Task brief
From the line containing "margin-top: none ->" down to the line containing "html: <div> <div>宝石红</div>", copy out the entries below exactly, both lines included, and nothing else; pictures do not belong in the copy.

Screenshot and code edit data
--

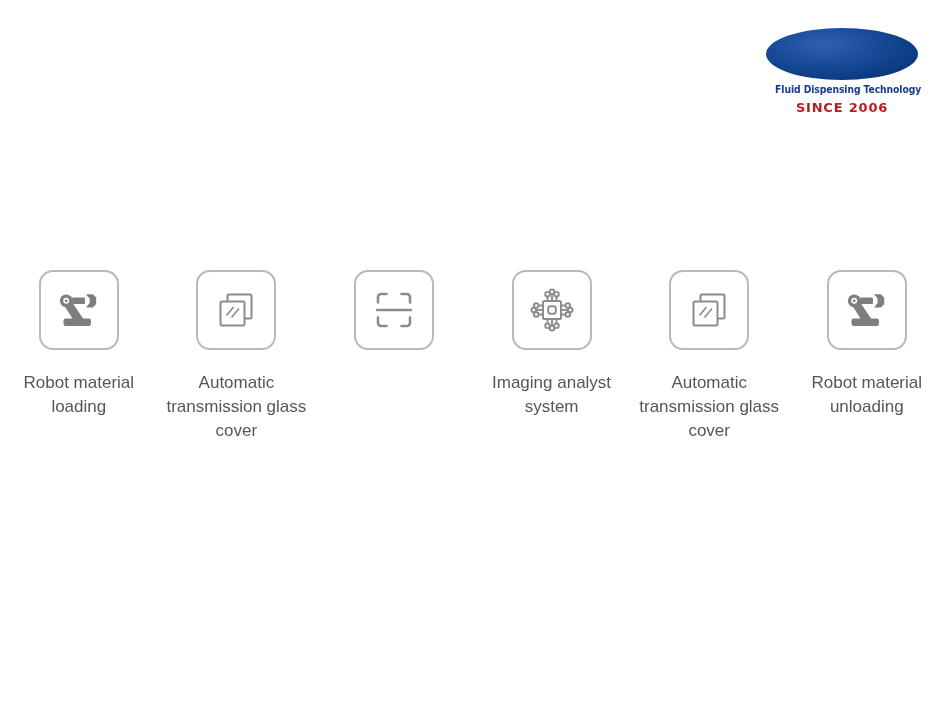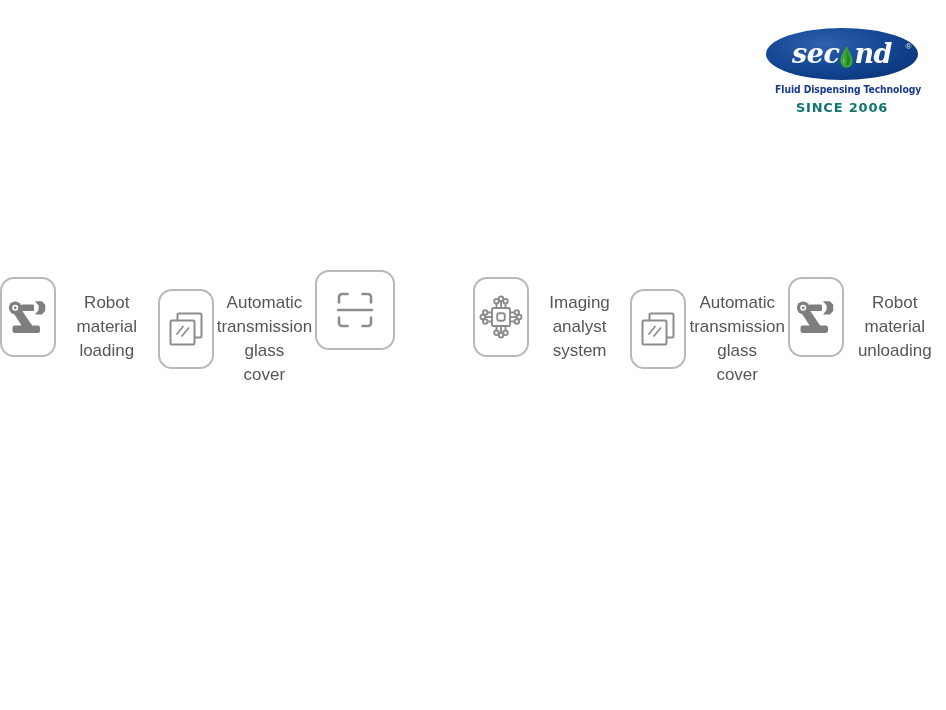"sec nd" div.logo-wordmark { html: <div> <span>sec</span><span><svg> <path></path> <path></path> <path></path> </svg></span><span>nd</span> <span>®</span> </div> -> none }
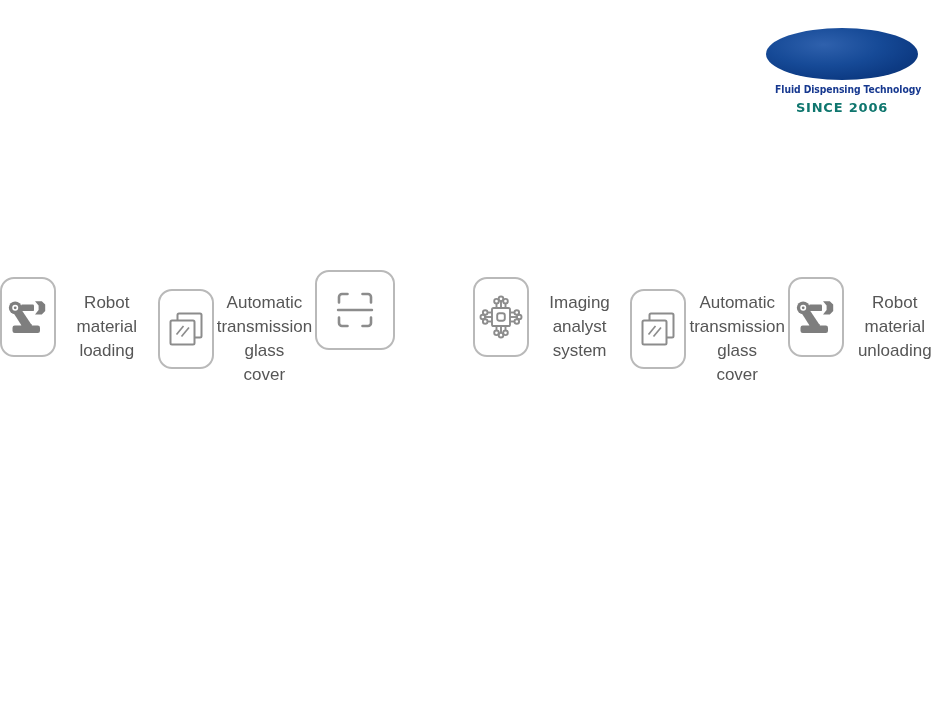"SINCE 2006" .logo-since { color: #0f766e -> #b91c1c }
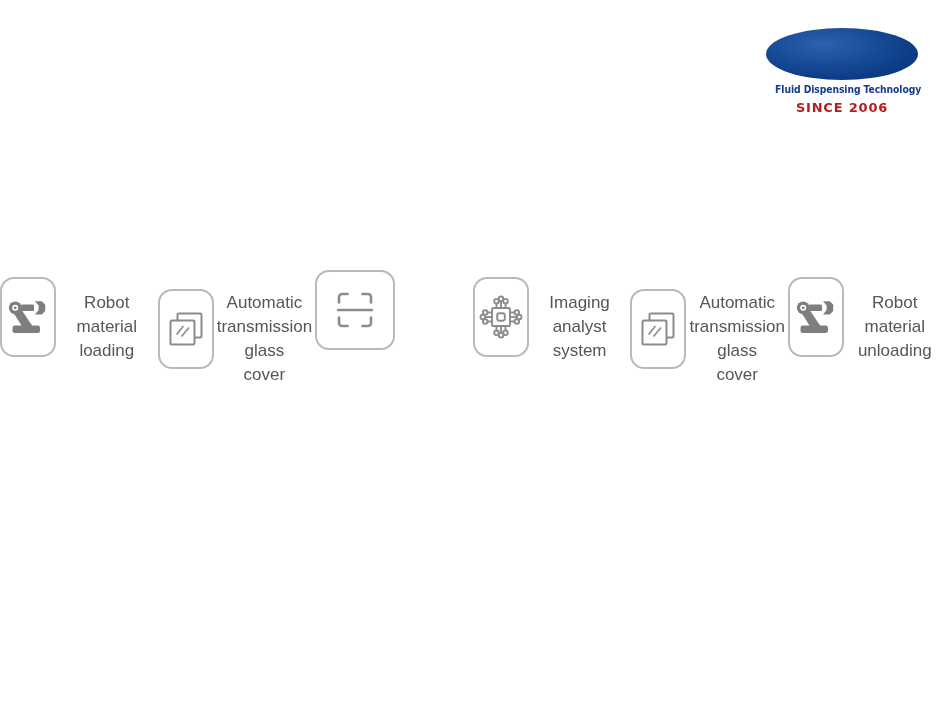"Robot material" .process-step { flex-direction: none -> column }
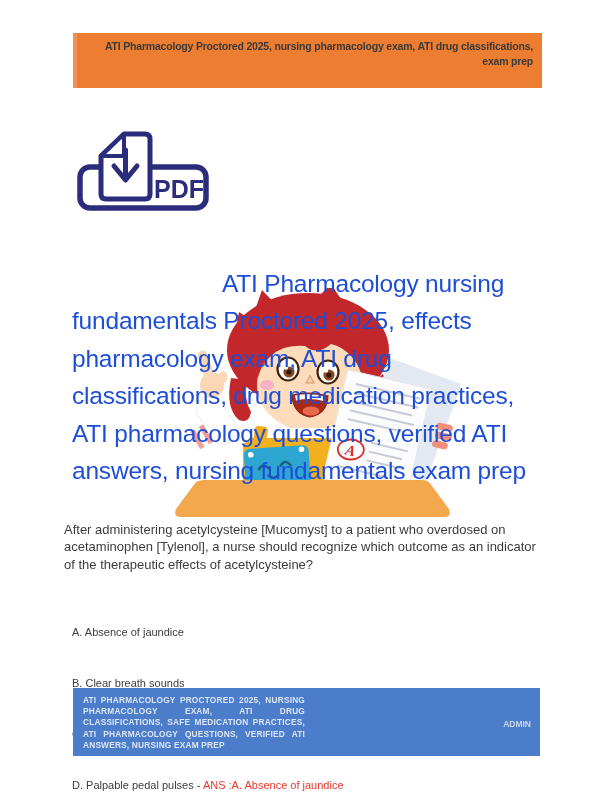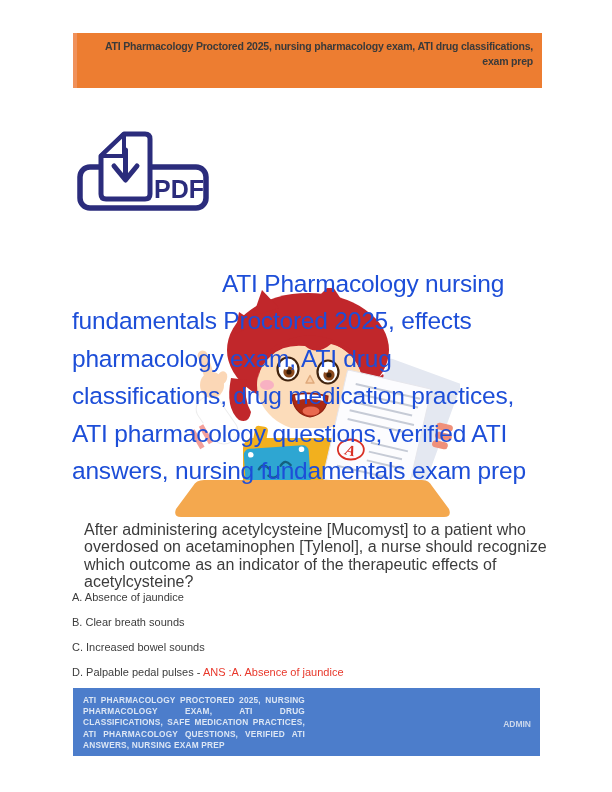"After administering acetylcysteine" .question { font-size: 16px -> 13px; left: 84px -> 64px }
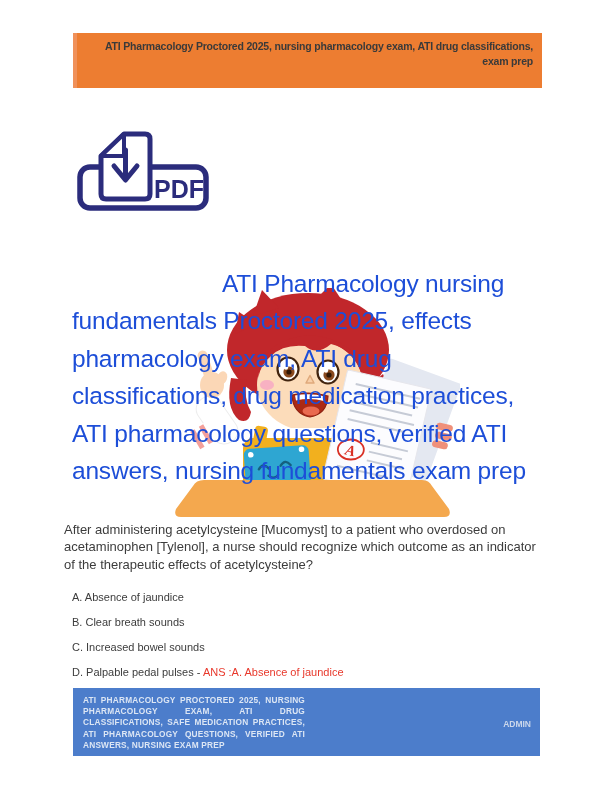"A. Absence of jaundice" .options .opt { margin-top: none -> 35px }
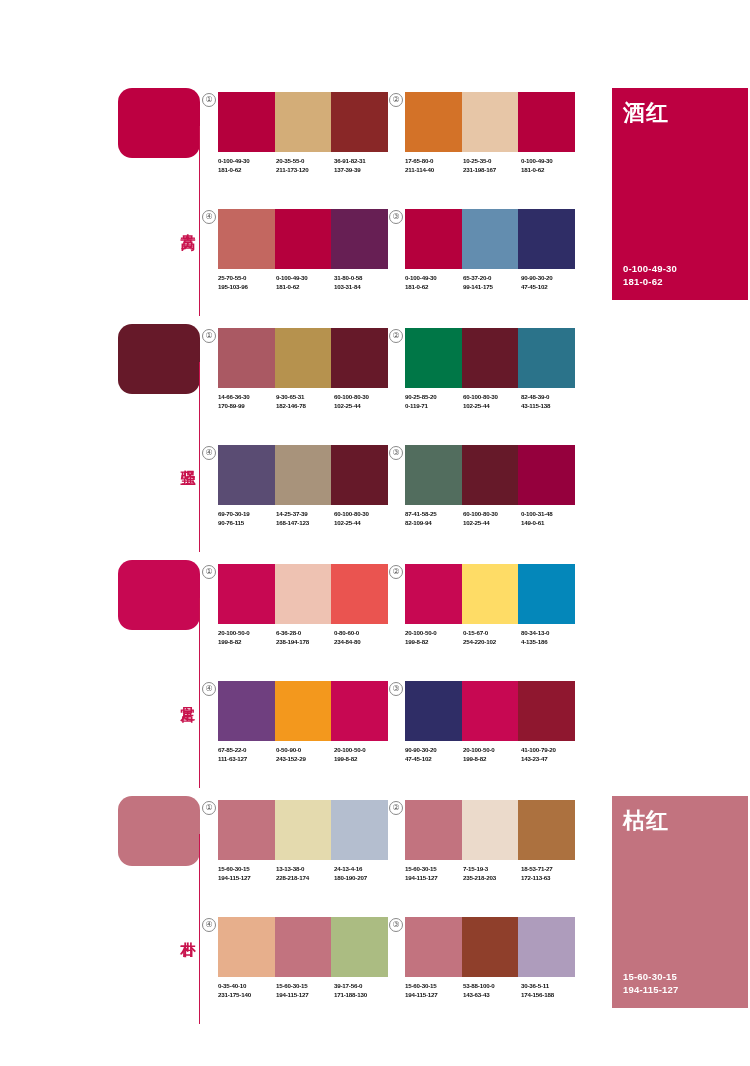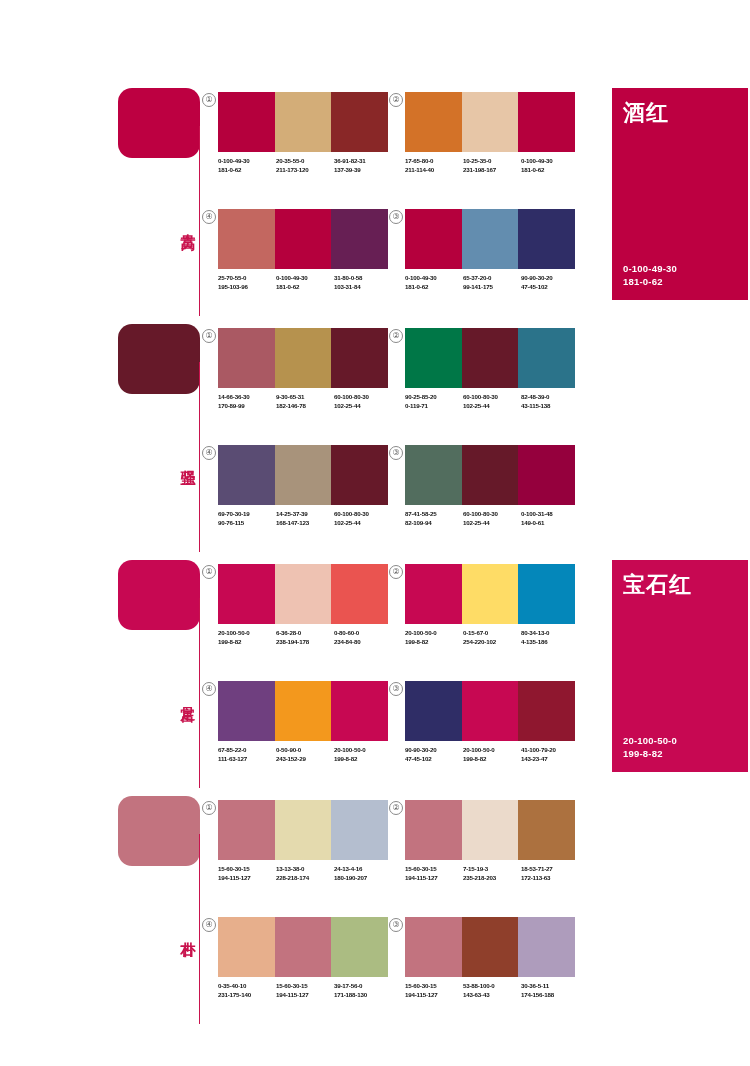"宝石红" div.name-panel { html: <div> <div>宝石红</div> <div> <div>20-100-50-0</div> <div>199-8-82</div> </div> </div> -> none }
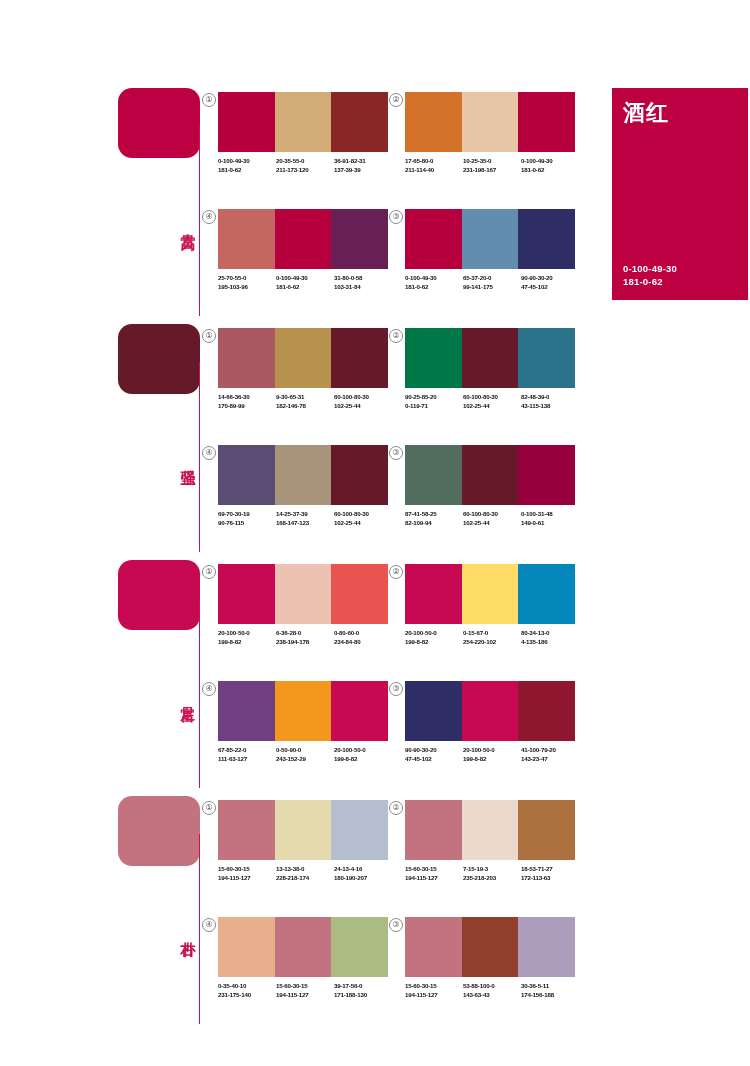"枯红" div.name-panel { html: none -> <div> <div>枯红</div> <div> <div>15-60-30-15</div> <div>194-115-127</div> </div> </div> }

--

Response to this task
"A. Absence of jaundice" .options .opt { margin-top: none -> 35px }
"宝石红" div.name-panel { html: <div> <div>宝石红</div> <div> <div>20-100-50-0</div> <div>199-8-82</div> </div> </div> -> none }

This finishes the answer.